Speaker
Description
Wind-induced vibrations pose significant risks to the safety and serviceability of long-span bridges. However, the rarity of extreme wind events and sensor failures during such events often result in sparse monitoring datasets, impeding the reliability of predictive models. This study introduces SMOGN-LSTM, a novel predictive framework that integrates statistical data augmentation and deep regression learning to address small-sample challenges in structural health monitoring (SHM) of bridges. The framework combines the Synthetic Minority Over-sampling technique with Gaussian Noise (SMOGN) to augment sparse wind and vibration datasets, and a Long Short-Term Memory (LSTM) network to learn complex nonlinear relationships and forecast bridge responses.
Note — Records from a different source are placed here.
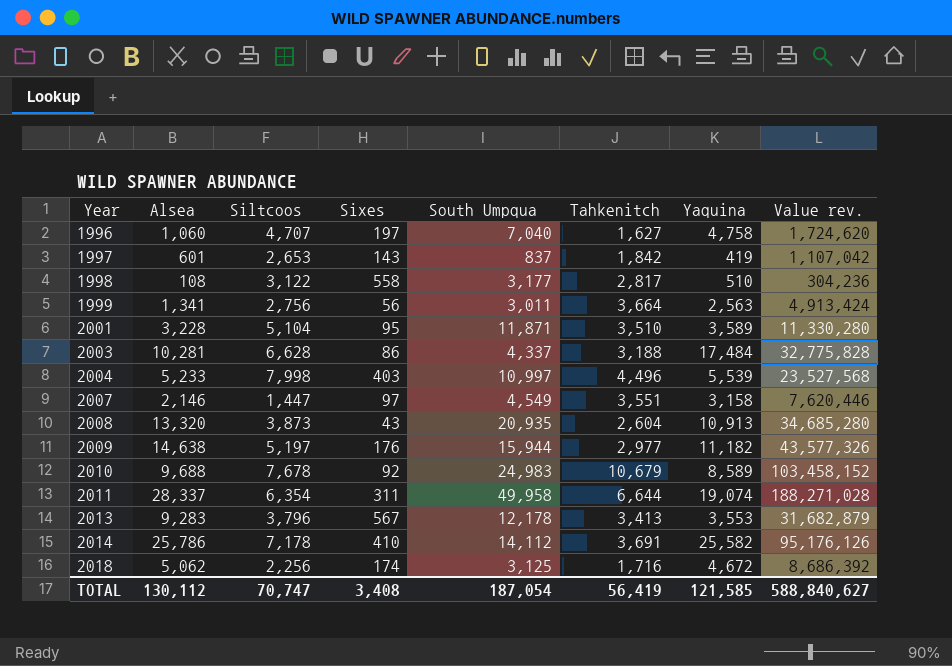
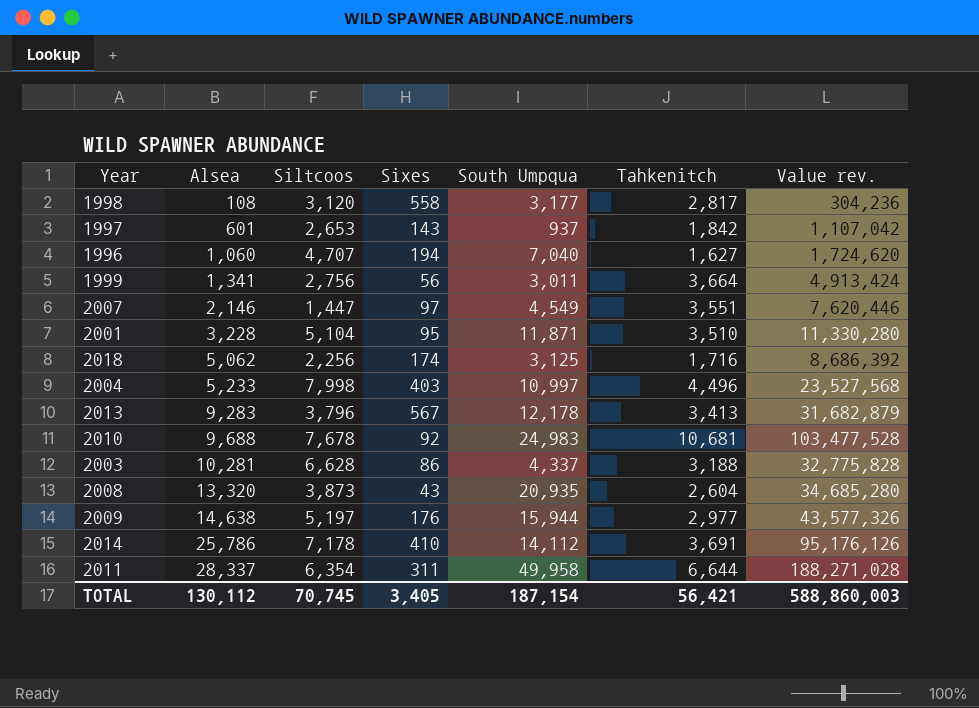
row order: Year ascending -> Alsea ascending
column Yaquina | position: 7 -> none
1998 | Siltcoos: 3,122 -> 3,120
1997 | South Umpqua: 837 -> 937
1996 | Sixes: 197 -> 194
2010 | Tahkenitch: 10,679 -> 10,681
2010 | Value rev.: 103,458,152 -> 103,477,528
TOTAL | Siltcoos: 70,747 -> 70,745
TOTAL | Sixes: 3,408 -> 3,405
TOTAL | South Umpqua: 187,054 -> 187,154
TOTAL | Tahkenitch: 56,419 -> 56,421
TOTAL | Value rev.: 588,840,627 -> 588,860,003

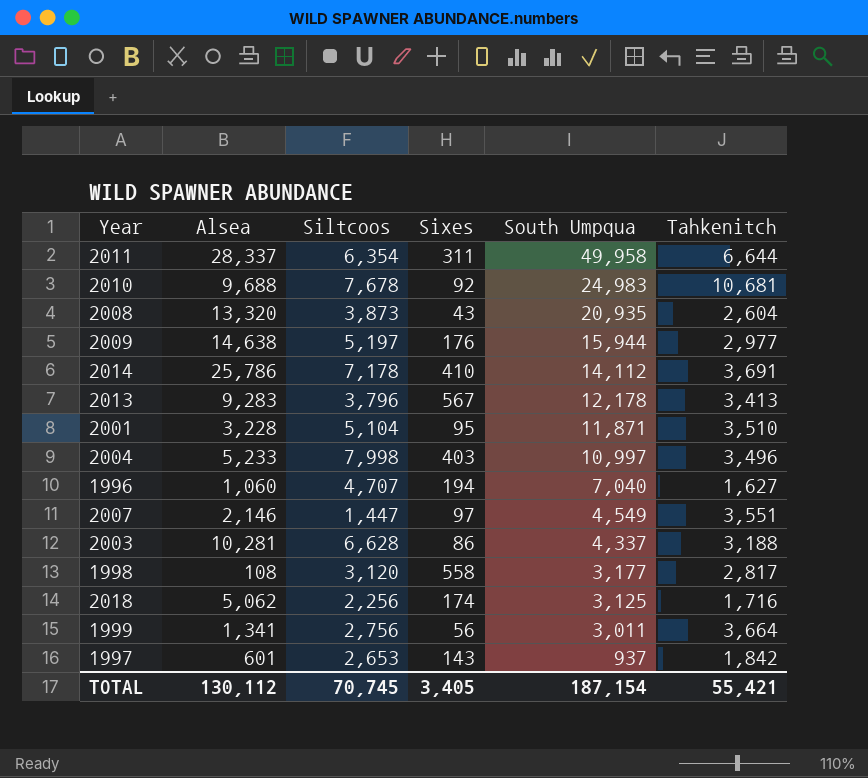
row order: Alsea ascending -> South Umpqua descending
column Value rev. | formula: [Alsea] * [Tahkenitch] -> none
2004 | Tahkenitch: 4,496 -> 3,496
TOTAL | Tahkenitch: 56,421 -> 55,421

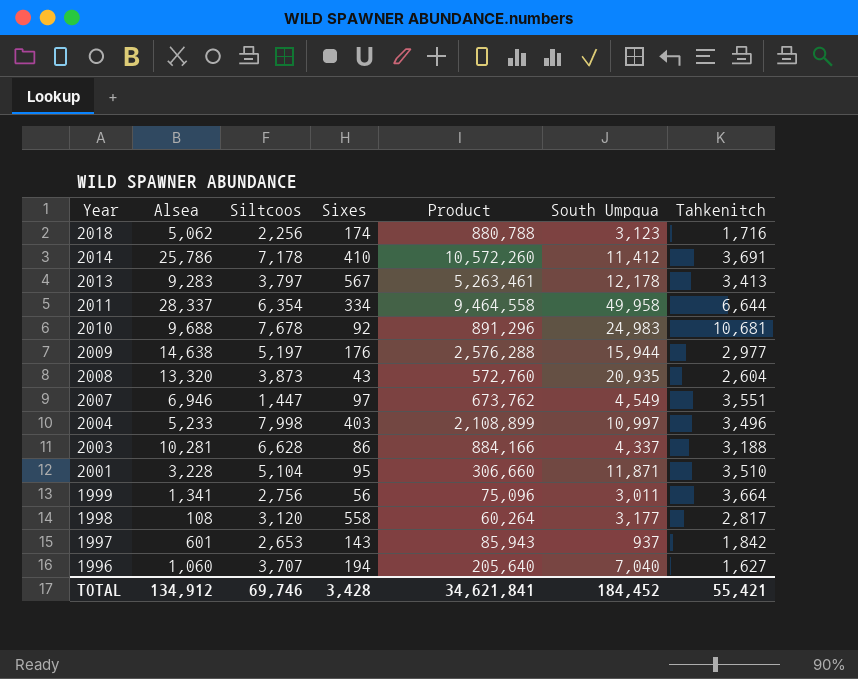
row order: South Umpqua descending -> Year descending
column Product | formula: none -> [Alsea] * [Sixes]
2018 | South Umpqua: 3,125 -> 3,123
2014 | South Umpqua: 14,112 -> 11,412
2013 | Siltcoos: 3,796 -> 3,797
2011 | Sixes: 311 -> 334
2007 | Alsea: 2,146 -> 6,946
1996 | Siltcoos: 4,707 -> 3,707
TOTAL | Alsea: 130,112 -> 134,912
TOTAL | Siltcoos: 70,745 -> 69,746
TOTAL | Sixes: 3,405 -> 3,428
TOTAL | South Umpqua: 187,154 -> 184,452

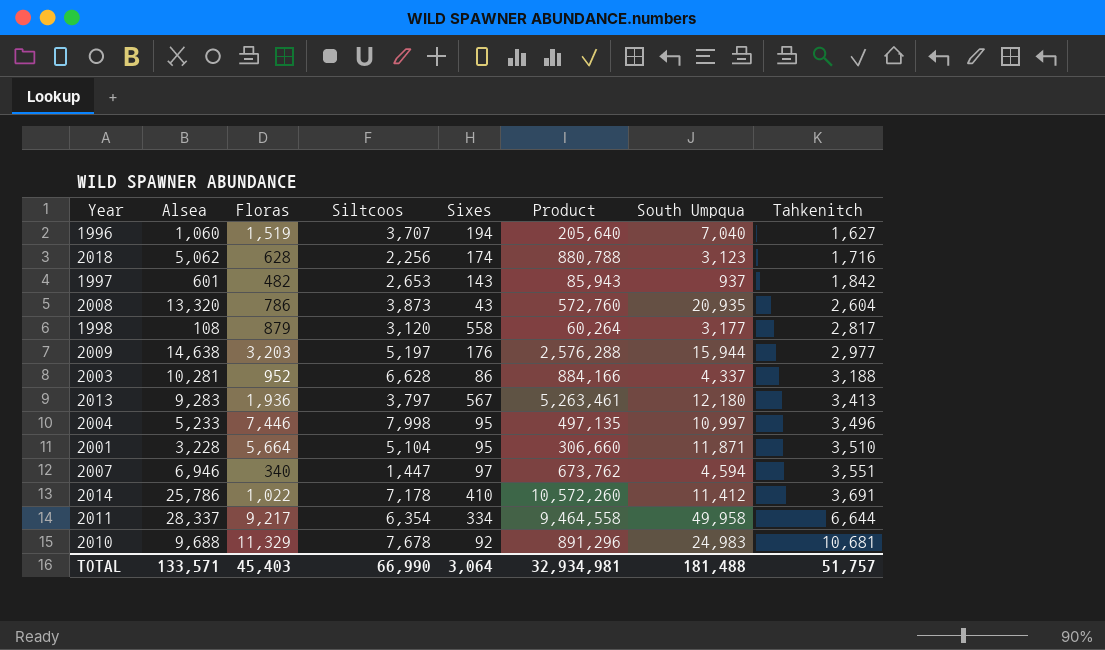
row order: Year descending -> Tahkenitch ascending
column Floras | position: none -> 3
row 1999: 1,341 | 2,756 | 56 | 75,096 | 3,011 | 3,664 -> none
2013 | South Umpqua: 12,178 -> 12,180
2004 | Sixes: 403 -> 95
2004 | Product: 2,108,899 -> 497,135
2007 | South Umpqua: 4,549 -> 4,594
TOTAL | Alsea: 134,912 -> 133,571
TOTAL | Siltcoos: 69,746 -> 66,990
TOTAL | Sixes: 3,428 -> 3,064
TOTAL | Product: 34,621,841 -> 32,934,981
TOTAL | South Umpqua: 184,452 -> 181,488
TOTAL | Tahkenitch: 55,421 -> 51,757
Applied to the Hardanger Bridge in Norway, the framework demonstrates strong performance in predicting both vertical and torsional accelerations under critical windstorms. Comparative ablation studies against alternative data augmentation and regression methods confirm the superiority of the proposed framework in enhancing prediction accuracy and data sparsity mitigation. The results underscore the framework’s potential to improve safety assessments and operational decisions in SHM, particularly for scenarios where real-time data is limited or incomplete. SMOGN-LSTM thus offers a robust and practical tool for ad-vancing predictive analytics in bridge structures under challenging data conditions.